Al conversar con la escritora Rosa Regás, y pedirle un texto para este blog, nos envió un fragmento de su primera novela, Memoria de Almator,(1991). Ella, como la protagonista del libro, habita en una masía del Ampurdán acompañada por sus perros y por los árboles que tantos amigos le han regalado.
Por ROSA REGÁS
Los días de tramontana, el Señor paseaba sólo con un perro negro llamado Terry, el verdadero guardián de la Casa Grande, el amo incuestionable del valle. Era un inmenso perro alano de orejas pequeñas y tiesas y cola de zorra que, siendo todavía un cachorro escuálido y sarnoso venido nadie sabía de dónde, había rescatado el Señor, cuando estaba la casa todavía en obras, de una horca improvisada que los albañiles le habían preparado entre risotadas como castigo por haberse comido el bocadillo del desayuno de uno de ellos. A partir de aquel momento Terry no se había movido de Almator y al tiempo que crecía había ido adquiriendo sobre todos los demás perros y todos los habitantes del lugar esa supremacía incontestable que sólo puede tener quien ha sido ungido y rescatado de la muerte.
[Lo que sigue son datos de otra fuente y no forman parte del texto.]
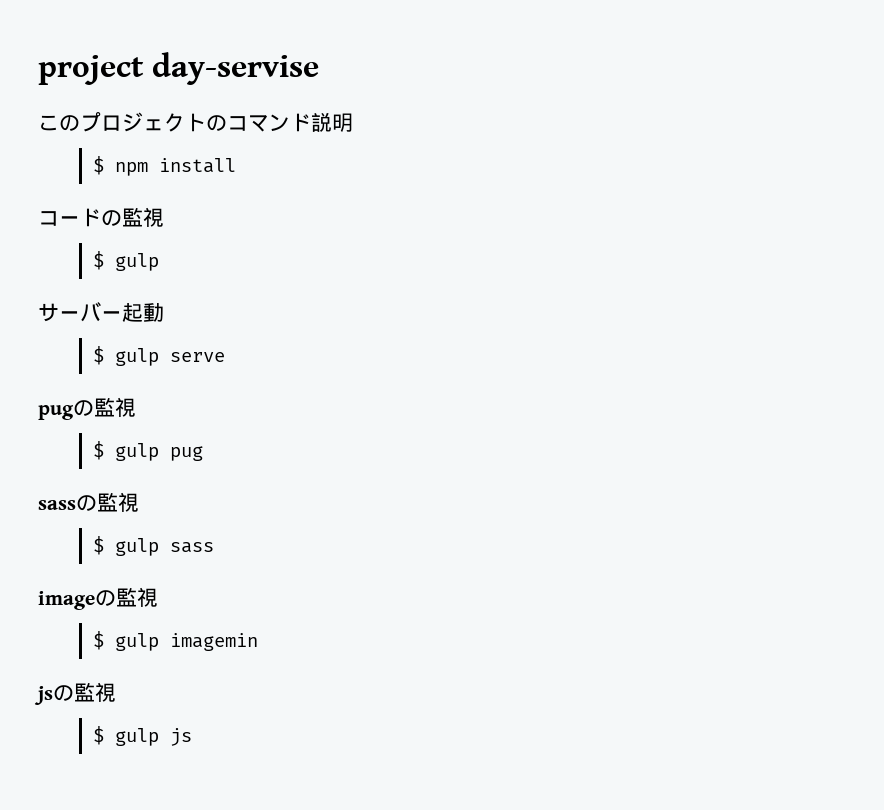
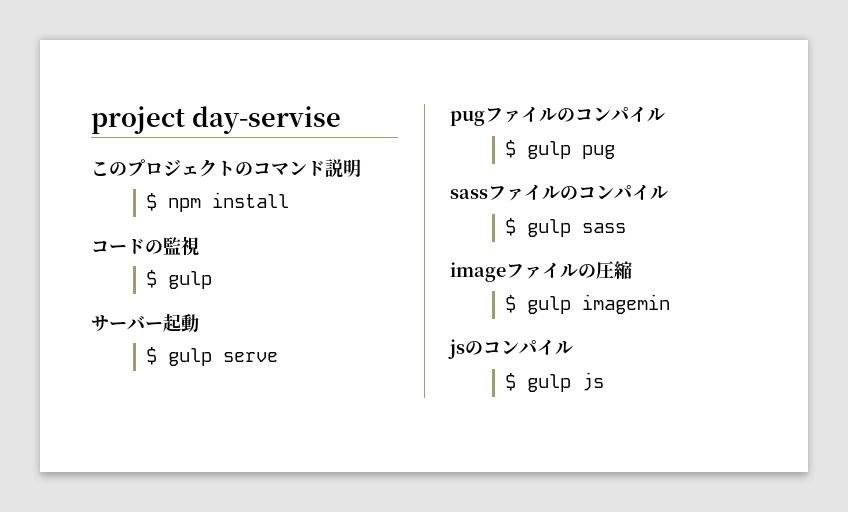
[73,397,136,417] の監視 -> [485,106,665,123] ファイルのコンパイル
[76,492,139,512] の監視 -> [488,184,668,201] ファイルのコンパイル
[95,587,158,607] の監視 -> [506,261,632,279] ファイルの圧縮
[74,682,116,702] 監視 -> [483,339,573,355] コンパイル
Era un perro cariñoso pero altivo y fiel a su amo hasta el delirio, al que seguía sin perder jamás distancia arrimado a la rueda trasera de su Norton durante kilómetros, pero sin aceptar ni pedir tampoco familiaridades domésticas ni gestos de reconocimiento que habrían significado sumisión y sometimiento. Terry nunca se acercaba a la puerta de la cocina, ni pedía de comer frenéticamente como los demás, ni corría detrás del guarda cuando éste se acercaba con una gran olla llena de arroz y carne, ni nadie le hacía sostenerse a dos patas a la vista de un hueso, ni esperaba ansioso junto a quienes comían para recibir un mendrugo. Se mantenía al margen de confianzas excesivas tumbado majestuosamente en un altozano contiguo a la casa desde donde dominaba el valle, la casa, los bosques y algunos días claros el mar, sin aligerar la tensión de los músculos de su cerviz que movía a pequeños trompicones siguiendo quién sabe qué efluvios o pistas que le traían el aire o las sombras o los leves murmullos de los arbustos o un ruido desconocido, y de un salto se lanzaba a la carrera barranco abajo a velocidades de vértigo para descubrir qué oculto animal se atrevía a moverse subrepticiamente junto al arroyo, o qué hombre o perro había osado adentrarse en su territorio. Ladraba enfurecido a los gorriones, a las mariposas y a las moscas de octubre. Volvía siempre de sus excursiones malherido pero victorioso y aun manando sangre no perdía jamás la parsimonia ni la compostura. Su fama de custodio feroz transcendía los límites de Almator de tal modo que no había forastero que se atreviera a hollar el valle en toda su amplitud si no iba acompañado por un habitual del lugar.